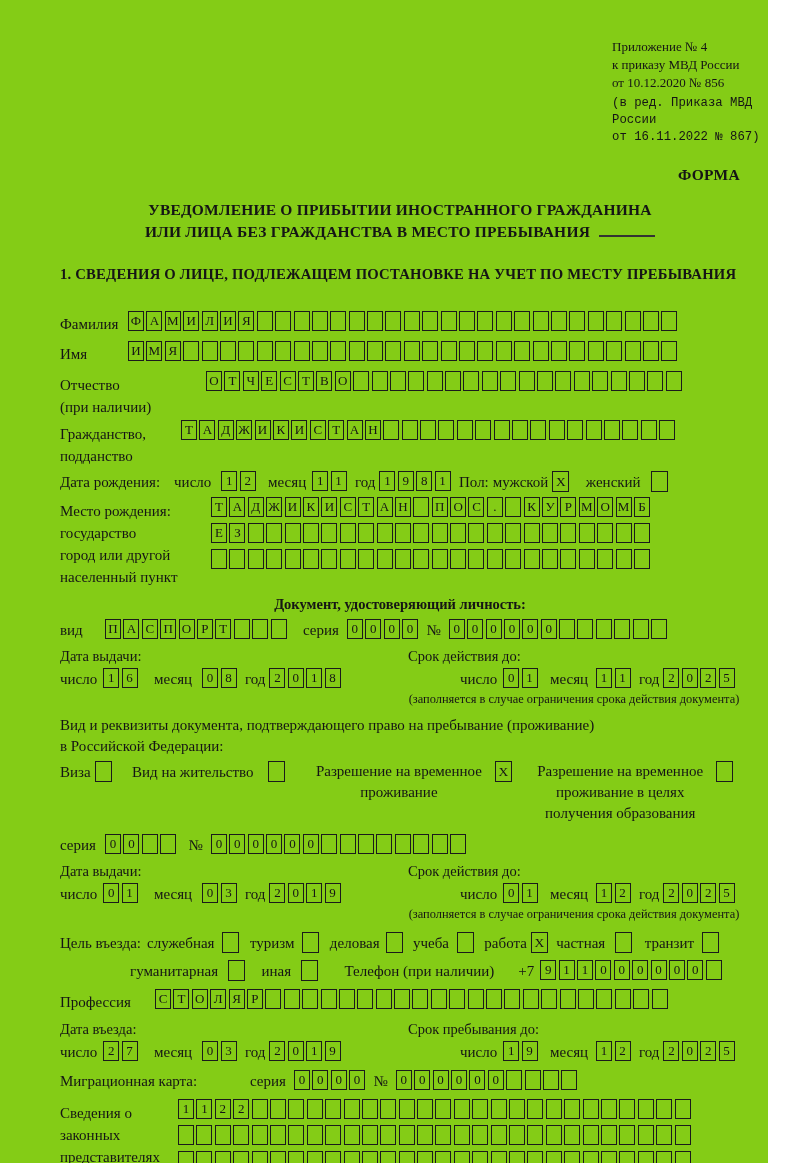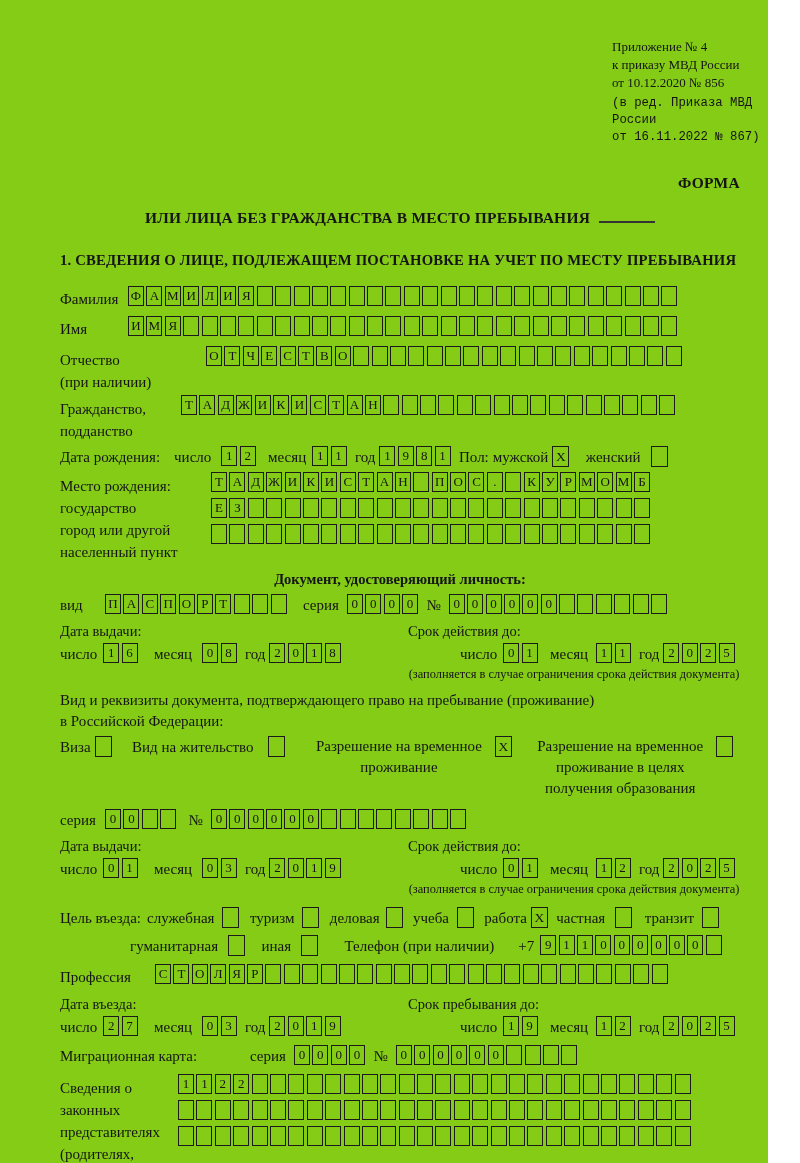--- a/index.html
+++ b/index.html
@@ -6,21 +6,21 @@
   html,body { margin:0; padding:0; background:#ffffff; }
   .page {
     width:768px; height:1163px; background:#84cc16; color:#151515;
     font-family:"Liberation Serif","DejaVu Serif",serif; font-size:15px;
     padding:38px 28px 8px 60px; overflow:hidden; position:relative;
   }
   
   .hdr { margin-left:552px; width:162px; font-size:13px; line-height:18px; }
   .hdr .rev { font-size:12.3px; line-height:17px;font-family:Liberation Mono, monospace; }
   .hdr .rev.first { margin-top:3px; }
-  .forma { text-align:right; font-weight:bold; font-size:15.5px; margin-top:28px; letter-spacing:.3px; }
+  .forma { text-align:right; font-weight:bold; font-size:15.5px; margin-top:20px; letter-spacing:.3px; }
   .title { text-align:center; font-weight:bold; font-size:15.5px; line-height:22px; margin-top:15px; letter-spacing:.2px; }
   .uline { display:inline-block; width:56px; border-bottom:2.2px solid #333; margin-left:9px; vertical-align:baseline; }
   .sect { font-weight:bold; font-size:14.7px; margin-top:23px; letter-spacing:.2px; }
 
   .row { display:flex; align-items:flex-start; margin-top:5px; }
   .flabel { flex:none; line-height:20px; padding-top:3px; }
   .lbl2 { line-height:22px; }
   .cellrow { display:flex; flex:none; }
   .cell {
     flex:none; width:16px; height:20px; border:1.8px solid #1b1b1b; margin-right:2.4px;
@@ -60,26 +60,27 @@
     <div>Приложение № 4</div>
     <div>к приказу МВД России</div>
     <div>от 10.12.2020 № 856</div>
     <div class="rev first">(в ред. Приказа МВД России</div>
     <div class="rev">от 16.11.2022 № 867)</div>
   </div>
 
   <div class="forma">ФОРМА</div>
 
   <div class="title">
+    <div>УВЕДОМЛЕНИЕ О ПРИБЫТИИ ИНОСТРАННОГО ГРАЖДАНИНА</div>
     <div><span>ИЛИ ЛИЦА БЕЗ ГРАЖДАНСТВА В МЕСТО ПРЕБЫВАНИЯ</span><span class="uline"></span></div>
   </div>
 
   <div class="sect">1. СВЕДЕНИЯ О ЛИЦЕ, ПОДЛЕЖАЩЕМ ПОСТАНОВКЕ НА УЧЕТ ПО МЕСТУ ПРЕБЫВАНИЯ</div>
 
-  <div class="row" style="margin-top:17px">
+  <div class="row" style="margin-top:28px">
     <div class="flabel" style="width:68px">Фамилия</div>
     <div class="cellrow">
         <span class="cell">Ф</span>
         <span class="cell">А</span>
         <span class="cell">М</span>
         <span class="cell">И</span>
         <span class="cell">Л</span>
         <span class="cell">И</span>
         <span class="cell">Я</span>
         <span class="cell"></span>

------------

Assignment:
Find the lines in the data that include "border", then copy each of them.

Solution for this exercise:
   .uline { display:inline-block; width:56px; border-bottom:2.2px solid #333; margin-left:9px; vertical-align:baseline; }
     flex:none; width:16px; height:20px; border:1.8px solid #1b1b1b; margin-right:2.4px;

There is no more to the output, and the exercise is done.